Test accounts can be created if needed (forgot to mention that, sorry!)

if the problem was suddenly started without doing any changes then it could be changed file permissions
or additional security imposed by web host (eg mod_security). if it is mod_security then it might not be
possible to bypass it through .htaccess - instead it should be disabled from the server level by webhost

(2016-05-12, 11:56 AM).m.
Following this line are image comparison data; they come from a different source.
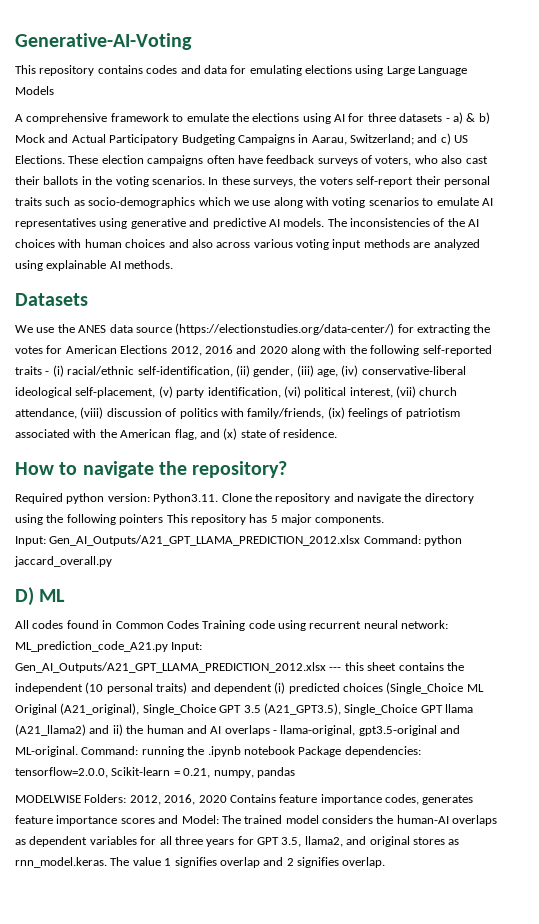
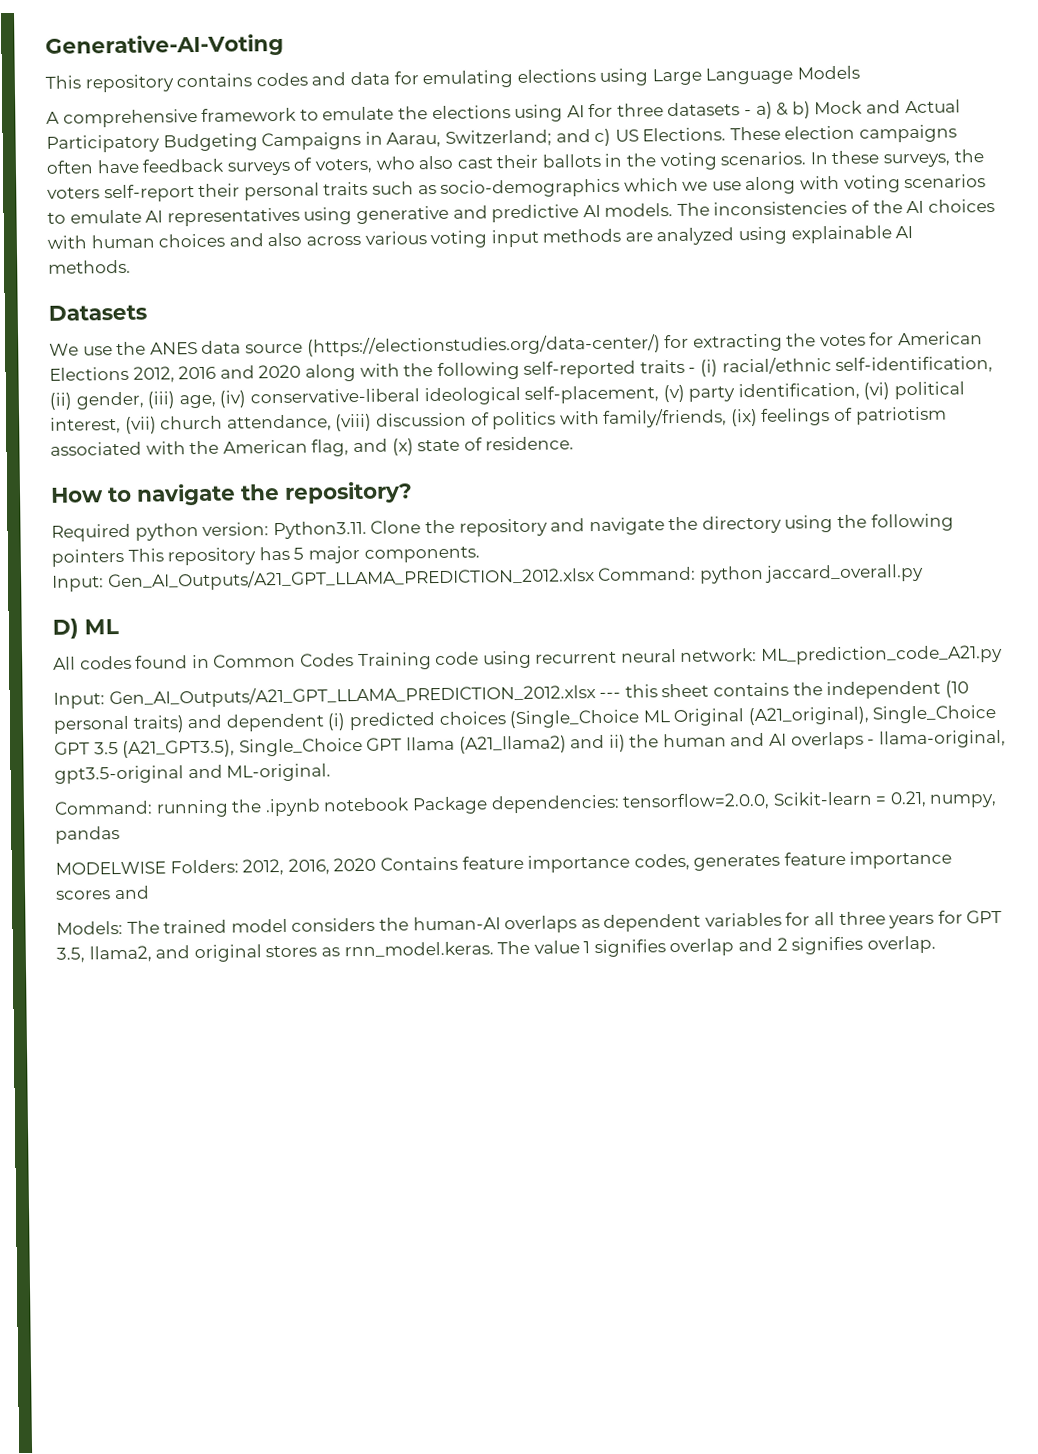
- ML_prediction_code_A21.py Input:
+ ML_prediction_code_A21.py
+ Input:
- Gen_AI_Outputs/A21_GPT_LLAMA_PREDICTION_2012.xlsx --- this sheet contains the independent (10 personal traits) and dependent (i) predicted choices (Single_Choice ML Original (A21_original), Single_Choice GPT 3.5 (A21_GPT3.5), Single_Choice GPT llama (A21_llama2) and ii) the human and AI overlaps - llama-original, gpt3.5-original and ML-original. Command:
+ Gen_AI_Outputs/A21_GPT_LLAMA_PREDICTION_2012.xlsx --- this sheet contains the independent (10 personal traits) and dependent (i) predicted choices (Single_Choice ML Original (A21_original), Single_Choice GPT 3.5 (A21_GPT3.5), Single_Choice GPT llama (A21_llama2) and ii) the human and AI overlaps - llama-original, gpt3.5-original and ML-original.
+ Command:
- MODELWISE Folders: 2012, 2016, 2020 Contains feature importance codes, generates feature importance scores and Model: The trained model considers the human-AI overlaps as dependent variables for all three years for GPT 3.5, llama2, and original stores as rnn_model.keras. The value 1 signifies overlap and 2 signifies overlap.
+ MODELWISE Folders: 2012, 2016, 2020 Contains feature importance codes, generates feature importance scores and
+ Models: The trained model considers the human-AI overlaps as dependent variables for all three years for GPT 3.5, llama2, and original stores as rnn_model.keras. The value 1 signifies overlap and 2 signifies overlap.

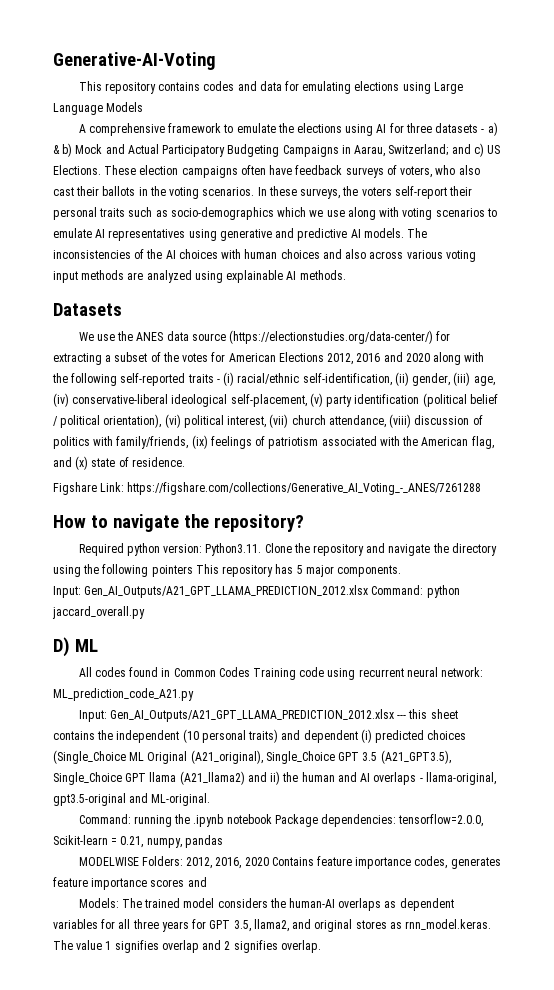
- We use the ANES data source (https://electionstudies.org/data-center/) for extracting the votes for American Elections 2012, 2016 and 2020 along with the following self-reported traits - (i) racial/ethnic self-identification, (ii) gender, (iii) age, (iv) conservative-liberal ideological self-placement, (v) party identification, (vi) political interest, (vii) church attendance, (viii) discussion of politics with family/friends, (ix) feelings of patriotism associated with the American flag, and (x) state of residence.
+ We use the ANES data source (https://electionstudies.org/data-center/) for extracting a subset of the votes for American Elections 2012, 2016 and 2020 along with the following self-reported traits - (i) racial/ethnic self-identification, (ii) gender, (iii) age, (iv) conservative-liberal ideological self-placement, (v) party identification (political belief / political orientation), (vi) political interest, (vii) church attendance, (viii) discussion of politics with family/friends, (ix) feelings of patriotism associated with the American flag, and (x) state of residence.
+ Figshare Link: https://figshare.com/collections/Generative_AI_Voting_-_ANES/7261288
Wrote: [ -> ]if the problem was suddenly started without doing any changes then it could be changed file permissions
or additional security imposed by web host (eg mod_security). if it is mod_security then it might not be
possible to bypass it through .htaccess - instead it should be disabled from the server level by webhost

I reckon it is our mod_security. I spoke to the webhost and he said he wasnt sure, and checked the mod_Security but couldn't find a ruleset that would cause this (though tbh I am not sure he's familiar with MyBB and the rulesets that might conflict) do you know what rules to check so I can pass this on, or ...?

Also, would you happen to have a list of file permissions (CHMod) so that I can check this just to confirm. I did wonder about this, but I am fairly sure that they haven't been changed.

Thanks for your swift reply @.m.

file permissions :
basically folders should be with CHMOD 755 and php files with CHMOD 644

mod_security rules :
check if server error log consists of mod_security instances. if so, rules can be traced through the error log !

(2016-05-12, 01:08 PM).m. Wrote: [ -> ]file permissions :
basically folders should be with CHMOD 755 and php files with CHMOD 644

mod_security rules :
check if server error log consists of mod_security instances. if so, rules can be traced through the error log !

CHMOD has been checked and confirmed to be fine.
We have recently moved host and still have the same issue, and the error log for this new host is empty!
Any ideas? I am at my wits end here.